— Task statement —
Which lines run from the line with "(204, 394) none" through the line with "[149,548,554,562] Packages for" in the entries below? Print them exactly, both ends included, and nothing more.

— Records drawn from a dataset —
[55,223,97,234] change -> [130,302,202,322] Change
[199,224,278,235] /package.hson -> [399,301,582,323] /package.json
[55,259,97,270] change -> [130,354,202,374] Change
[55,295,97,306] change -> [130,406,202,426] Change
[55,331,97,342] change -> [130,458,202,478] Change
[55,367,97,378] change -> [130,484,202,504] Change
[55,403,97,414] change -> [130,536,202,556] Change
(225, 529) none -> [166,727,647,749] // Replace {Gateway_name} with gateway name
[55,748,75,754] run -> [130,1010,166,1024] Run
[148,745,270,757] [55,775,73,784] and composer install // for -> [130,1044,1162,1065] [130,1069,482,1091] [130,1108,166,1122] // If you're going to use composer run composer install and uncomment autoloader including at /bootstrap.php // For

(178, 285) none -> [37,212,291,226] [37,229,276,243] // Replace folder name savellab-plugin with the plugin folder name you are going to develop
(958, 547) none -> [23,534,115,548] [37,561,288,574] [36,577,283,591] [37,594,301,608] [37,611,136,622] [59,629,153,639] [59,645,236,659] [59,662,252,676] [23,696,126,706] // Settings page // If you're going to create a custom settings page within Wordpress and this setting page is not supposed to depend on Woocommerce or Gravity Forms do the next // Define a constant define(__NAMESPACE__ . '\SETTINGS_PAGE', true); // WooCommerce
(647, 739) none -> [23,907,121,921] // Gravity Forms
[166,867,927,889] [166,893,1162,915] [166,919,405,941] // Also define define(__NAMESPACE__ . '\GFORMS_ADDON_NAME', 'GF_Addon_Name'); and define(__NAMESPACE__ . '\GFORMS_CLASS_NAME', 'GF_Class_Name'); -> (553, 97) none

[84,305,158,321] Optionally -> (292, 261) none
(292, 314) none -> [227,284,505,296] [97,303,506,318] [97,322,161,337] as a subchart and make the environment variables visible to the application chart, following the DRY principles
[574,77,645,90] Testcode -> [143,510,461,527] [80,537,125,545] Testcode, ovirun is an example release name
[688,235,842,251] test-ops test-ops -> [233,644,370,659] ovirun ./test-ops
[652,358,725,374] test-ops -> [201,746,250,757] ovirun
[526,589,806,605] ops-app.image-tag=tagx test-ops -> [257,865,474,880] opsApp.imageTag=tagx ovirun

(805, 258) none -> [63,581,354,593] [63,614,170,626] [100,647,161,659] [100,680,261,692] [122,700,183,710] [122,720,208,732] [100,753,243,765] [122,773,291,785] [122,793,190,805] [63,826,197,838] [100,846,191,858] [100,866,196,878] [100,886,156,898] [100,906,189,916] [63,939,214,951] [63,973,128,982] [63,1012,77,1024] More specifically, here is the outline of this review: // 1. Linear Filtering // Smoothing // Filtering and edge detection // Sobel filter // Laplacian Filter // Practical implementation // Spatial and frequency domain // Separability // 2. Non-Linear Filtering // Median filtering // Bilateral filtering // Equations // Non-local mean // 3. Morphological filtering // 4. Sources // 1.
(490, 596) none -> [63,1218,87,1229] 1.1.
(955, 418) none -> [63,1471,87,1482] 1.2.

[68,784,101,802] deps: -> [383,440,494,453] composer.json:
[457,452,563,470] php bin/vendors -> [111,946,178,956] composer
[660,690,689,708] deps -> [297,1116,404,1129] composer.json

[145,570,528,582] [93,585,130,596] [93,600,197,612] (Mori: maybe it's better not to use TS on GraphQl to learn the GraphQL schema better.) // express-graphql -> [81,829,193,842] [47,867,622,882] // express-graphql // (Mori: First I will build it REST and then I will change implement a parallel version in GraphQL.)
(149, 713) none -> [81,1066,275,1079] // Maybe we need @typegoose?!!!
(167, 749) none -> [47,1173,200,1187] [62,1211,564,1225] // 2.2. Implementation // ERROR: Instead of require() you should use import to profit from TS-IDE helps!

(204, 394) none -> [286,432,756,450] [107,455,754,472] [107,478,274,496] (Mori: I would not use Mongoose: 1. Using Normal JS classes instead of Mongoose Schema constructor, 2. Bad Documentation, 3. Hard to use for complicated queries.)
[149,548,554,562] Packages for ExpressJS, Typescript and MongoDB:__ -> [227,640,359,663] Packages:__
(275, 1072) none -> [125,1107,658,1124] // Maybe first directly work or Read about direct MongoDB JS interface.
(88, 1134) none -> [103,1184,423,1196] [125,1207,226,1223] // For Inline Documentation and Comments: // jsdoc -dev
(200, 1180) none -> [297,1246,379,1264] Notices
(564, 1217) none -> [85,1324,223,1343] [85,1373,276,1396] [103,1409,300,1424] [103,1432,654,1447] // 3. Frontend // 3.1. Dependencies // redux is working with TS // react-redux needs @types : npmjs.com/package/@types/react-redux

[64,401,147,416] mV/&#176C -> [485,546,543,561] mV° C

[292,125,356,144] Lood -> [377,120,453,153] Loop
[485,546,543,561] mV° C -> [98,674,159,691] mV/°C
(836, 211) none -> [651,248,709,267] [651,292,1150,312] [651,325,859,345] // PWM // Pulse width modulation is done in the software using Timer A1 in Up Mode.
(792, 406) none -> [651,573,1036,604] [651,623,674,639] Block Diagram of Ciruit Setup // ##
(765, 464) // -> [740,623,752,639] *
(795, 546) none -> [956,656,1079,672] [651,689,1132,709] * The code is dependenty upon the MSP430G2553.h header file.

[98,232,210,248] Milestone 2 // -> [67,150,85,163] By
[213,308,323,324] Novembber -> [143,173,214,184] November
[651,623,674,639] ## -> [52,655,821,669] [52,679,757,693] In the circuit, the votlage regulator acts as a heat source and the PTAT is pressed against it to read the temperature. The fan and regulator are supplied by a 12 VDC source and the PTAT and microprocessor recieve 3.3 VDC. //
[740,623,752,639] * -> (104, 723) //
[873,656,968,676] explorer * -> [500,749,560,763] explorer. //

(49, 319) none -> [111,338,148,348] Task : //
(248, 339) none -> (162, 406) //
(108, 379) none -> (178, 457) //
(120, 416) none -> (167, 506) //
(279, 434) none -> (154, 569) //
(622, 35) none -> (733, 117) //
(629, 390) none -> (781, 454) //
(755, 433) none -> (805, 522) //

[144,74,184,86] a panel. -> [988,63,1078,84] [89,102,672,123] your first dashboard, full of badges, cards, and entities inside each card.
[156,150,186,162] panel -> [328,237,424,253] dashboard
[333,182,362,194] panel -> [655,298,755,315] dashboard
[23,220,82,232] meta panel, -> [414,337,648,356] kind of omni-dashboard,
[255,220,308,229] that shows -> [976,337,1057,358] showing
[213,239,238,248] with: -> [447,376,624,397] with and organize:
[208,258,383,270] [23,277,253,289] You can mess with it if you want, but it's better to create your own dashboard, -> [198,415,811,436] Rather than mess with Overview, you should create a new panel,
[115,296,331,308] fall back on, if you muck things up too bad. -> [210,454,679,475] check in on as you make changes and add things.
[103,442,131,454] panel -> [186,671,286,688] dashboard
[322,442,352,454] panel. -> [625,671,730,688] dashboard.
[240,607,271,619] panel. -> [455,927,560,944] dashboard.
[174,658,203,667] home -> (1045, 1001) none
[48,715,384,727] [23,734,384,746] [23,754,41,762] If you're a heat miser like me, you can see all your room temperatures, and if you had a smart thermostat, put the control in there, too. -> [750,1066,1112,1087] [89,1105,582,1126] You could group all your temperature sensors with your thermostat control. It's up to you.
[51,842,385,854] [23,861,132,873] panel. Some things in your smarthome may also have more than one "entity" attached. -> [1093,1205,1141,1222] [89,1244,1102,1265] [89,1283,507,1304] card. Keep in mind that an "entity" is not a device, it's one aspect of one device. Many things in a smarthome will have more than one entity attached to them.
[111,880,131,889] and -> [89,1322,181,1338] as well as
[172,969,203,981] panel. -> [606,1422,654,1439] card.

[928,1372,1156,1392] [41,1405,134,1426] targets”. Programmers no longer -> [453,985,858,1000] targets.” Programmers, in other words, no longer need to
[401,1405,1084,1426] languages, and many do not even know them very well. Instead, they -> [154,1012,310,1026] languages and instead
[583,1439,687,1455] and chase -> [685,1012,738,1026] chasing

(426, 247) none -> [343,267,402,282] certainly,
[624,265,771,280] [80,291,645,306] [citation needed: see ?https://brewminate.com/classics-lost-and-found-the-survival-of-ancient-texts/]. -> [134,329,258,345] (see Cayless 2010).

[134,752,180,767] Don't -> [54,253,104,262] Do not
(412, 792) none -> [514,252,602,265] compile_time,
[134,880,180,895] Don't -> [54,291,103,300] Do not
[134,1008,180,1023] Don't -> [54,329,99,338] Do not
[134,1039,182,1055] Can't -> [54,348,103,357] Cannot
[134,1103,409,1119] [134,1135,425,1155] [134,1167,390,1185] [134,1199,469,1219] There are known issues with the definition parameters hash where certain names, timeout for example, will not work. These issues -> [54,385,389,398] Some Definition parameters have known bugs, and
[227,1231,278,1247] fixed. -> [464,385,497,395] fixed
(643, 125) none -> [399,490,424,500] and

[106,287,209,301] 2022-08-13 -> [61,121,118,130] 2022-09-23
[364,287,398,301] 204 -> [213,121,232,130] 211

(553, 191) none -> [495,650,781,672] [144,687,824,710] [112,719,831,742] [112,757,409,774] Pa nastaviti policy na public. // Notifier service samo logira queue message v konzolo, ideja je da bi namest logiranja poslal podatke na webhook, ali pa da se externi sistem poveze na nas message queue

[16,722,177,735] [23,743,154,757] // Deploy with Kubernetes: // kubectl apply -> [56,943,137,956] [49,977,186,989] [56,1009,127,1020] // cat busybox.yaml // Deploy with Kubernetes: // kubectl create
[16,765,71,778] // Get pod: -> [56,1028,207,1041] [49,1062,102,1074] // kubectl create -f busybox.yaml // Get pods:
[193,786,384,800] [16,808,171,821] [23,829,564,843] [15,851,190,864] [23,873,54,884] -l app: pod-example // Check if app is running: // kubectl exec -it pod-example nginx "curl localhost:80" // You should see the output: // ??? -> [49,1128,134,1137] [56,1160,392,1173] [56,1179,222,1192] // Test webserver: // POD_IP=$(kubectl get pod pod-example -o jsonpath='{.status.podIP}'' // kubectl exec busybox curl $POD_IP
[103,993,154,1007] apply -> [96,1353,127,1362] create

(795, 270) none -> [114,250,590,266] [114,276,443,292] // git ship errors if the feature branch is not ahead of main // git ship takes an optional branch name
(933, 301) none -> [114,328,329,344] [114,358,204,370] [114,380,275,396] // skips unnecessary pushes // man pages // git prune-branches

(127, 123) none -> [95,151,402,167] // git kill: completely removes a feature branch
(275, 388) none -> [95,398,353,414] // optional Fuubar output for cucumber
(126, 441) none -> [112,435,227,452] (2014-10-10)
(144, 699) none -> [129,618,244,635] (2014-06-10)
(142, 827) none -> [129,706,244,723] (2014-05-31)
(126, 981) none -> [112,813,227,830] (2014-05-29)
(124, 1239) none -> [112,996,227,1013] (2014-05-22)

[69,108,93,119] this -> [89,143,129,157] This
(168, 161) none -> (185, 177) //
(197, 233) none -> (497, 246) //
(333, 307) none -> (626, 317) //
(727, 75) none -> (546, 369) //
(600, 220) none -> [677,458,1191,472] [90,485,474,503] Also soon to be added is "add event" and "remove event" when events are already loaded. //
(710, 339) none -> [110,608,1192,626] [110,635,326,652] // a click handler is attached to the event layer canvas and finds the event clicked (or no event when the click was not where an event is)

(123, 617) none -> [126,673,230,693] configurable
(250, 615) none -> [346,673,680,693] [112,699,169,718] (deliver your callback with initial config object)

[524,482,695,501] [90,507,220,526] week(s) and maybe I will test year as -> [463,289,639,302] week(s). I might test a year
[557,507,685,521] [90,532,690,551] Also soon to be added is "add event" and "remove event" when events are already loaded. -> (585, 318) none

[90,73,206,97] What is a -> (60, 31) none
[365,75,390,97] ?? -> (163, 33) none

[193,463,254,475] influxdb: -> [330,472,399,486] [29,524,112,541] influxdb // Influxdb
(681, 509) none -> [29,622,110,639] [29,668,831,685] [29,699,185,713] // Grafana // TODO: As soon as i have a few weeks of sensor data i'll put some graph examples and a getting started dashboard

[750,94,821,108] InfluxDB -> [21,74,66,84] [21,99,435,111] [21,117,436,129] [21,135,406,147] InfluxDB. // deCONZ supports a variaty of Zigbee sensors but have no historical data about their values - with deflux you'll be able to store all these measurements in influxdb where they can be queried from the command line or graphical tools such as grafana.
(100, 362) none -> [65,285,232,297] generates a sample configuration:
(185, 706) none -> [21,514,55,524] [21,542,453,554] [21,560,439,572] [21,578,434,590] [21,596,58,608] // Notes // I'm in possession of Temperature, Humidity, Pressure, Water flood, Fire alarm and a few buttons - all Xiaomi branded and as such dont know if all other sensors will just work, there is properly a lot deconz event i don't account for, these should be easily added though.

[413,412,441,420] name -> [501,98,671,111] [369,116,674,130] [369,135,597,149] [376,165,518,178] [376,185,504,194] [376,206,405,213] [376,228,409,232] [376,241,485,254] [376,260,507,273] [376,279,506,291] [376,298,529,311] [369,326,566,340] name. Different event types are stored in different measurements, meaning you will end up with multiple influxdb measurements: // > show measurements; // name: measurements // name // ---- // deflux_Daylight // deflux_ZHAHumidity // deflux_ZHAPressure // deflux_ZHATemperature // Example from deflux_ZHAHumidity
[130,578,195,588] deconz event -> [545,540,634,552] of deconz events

— Reply —
(204, 394) none -> [286,432,756,450] [107,455,754,472] [107,478,274,496] (Mori: I would not use Mongoose: 1. Using Normal JS classes instead of Mongoose Schema constructor, 2. Bad Documentation, 3. Hard to use for complicated queries.)
[149,548,554,562] Packages for ExpressJS, Typescript and MongoDB:__ -> [227,640,359,663] Packages:__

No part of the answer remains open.